**About this exercise**
Check each line below for "fill" and say how many have it, with no other words.
Segment Open
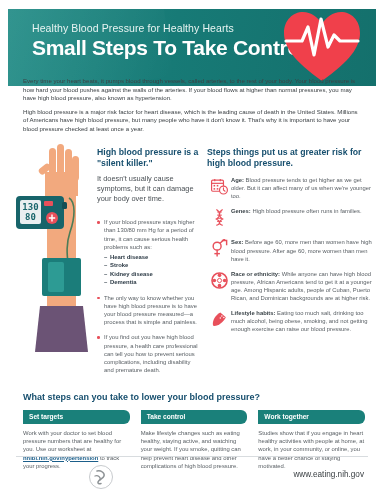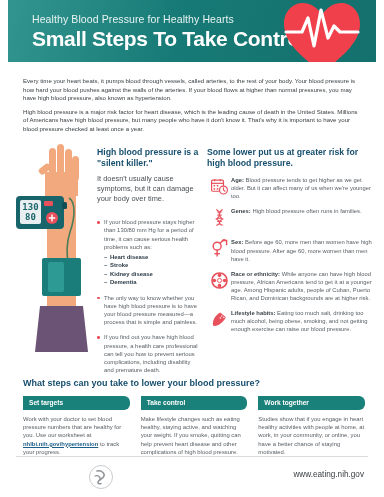--- a/index.html
+++ b/index.html
@@ -6,21 +6,21 @@
   html, body {
     width: 384px; height: 497px;
     background: #ffffff;
     font-family: "Liberation Sans", sans-serif;
     overflow: hidden;
   }
   .page { position: relative; width: 384px; height: 497px; background: #fff; }
 
   
   .header {
-    position: absolute; left: 8px; top: 0; width: 368px; height: 62px;
+    position: absolute; left: 8px; top: 9px; width: 368px; height: 77px;
     background: linear-gradient(100deg, #1e8a84 0%, #177a76 45%, #14706c 100%);
     overflow: hidden;
   }
   .header-sheen {
     position: absolute; left: -20px; top: -10px; width: 180px; height: 90px;
     background: linear-gradient(120deg, rgba(255,255,255,0.10), rgba(255,255,255,0));
     transform: rotate(-8deg);
   }
   .header-kicker {
     position: absolute; left: 24px; top: 13px;
@@ -75,21 +75,21 @@
   }
   .risk-row { display: flex; align-items: flex-start; margin-bottom: 7px; }
   .risk-ico {
     flex: 0 0 24px; width: 24px; height: 24px;
     display: flex; align-items: flex-start; justify-content: center; padding-top: 1px;
   }
   .risk-txt { flex: 1; color: #5a6065; font-size: 5.85px; line-height: 8.1px; }
   .risk-txt b { color: #3a4348; font-weight: bold; }
 
   
-  .steps-wrap { position: absolute; left: 23px; top: 378px; width: 342px; }
+  .steps-wrap { position: absolute; left: 23px; top: 392px; width: 342px; }
   .steps-title { color: #174f6e; font-size: 9px; font-weight: bold; margin-bottom: 8px; }
   .steps-cols { display: flex; gap: 11px; }
   .step-col { width: 107px; }
   .step-banner {
     background: #1a807a; color: #fff; font-size: 6.6px; font-weight: bold;
     padding: 3px 6px 3.5px 6px; border-radius: 0 6px 6px 0; margin-bottom: 5px;
     width: 100%;
   }
   .step-body { color: #5a6065; font-size: 5.9px; line-height: 8.4px; }
   .step-body a { color: #1b5e8a; font-weight: bold; text-decoration: underline; }
@@ -191,21 +191,21 @@
         <div class="bullet">
           <p>The only way to know whether you have high blood pressure is to have your blood pressure measured—a process that is simple and painless.</p>
         </div>
         <div class="bullet">
           <p>If you find out you have high blood pressure, a health care professional can tell you how to prevent serious complications, including disability and premature death.</p>
         </div>
       </div>
   </div>
 
   <div class="col-right">
-    <h2>Some lower put us at greater risk for high blood pressure.</h2>
+    <h2>Steps things put us at greater risk for high blood pressure.</h2>
     <div id="risk-rows">
         <div class="risk-row">
           <div class="risk-ico">
             <svg viewBox="0 0 24 24" width="19" height="19">
               <rect x="2" y="4" width="15" height="14" rx="1.5" fill="none" stroke="#e8505b" stroke-width="1.5"></rect>
               <line x1="2" y1="8" x2="17" y2="8" stroke="#e8505b" stroke-width="1.5"></line>
               <line x1="6" y1="2.5" x2="6" y2="5.5" stroke="#e8505b" stroke-width="1.5"></line>
               <line x1="13" y1="2.5" x2="13" y2="5.5" stroke="#e8505b" stroke-width="1.5"></line>
               <rect x="4.5" y="10" width="2" height="2" fill="#e8505b"></rect>
               <rect x="8.5" y="10" width="2" height="2" fill="#e8505b"></rect>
Segment Closed
**Expected answer**
3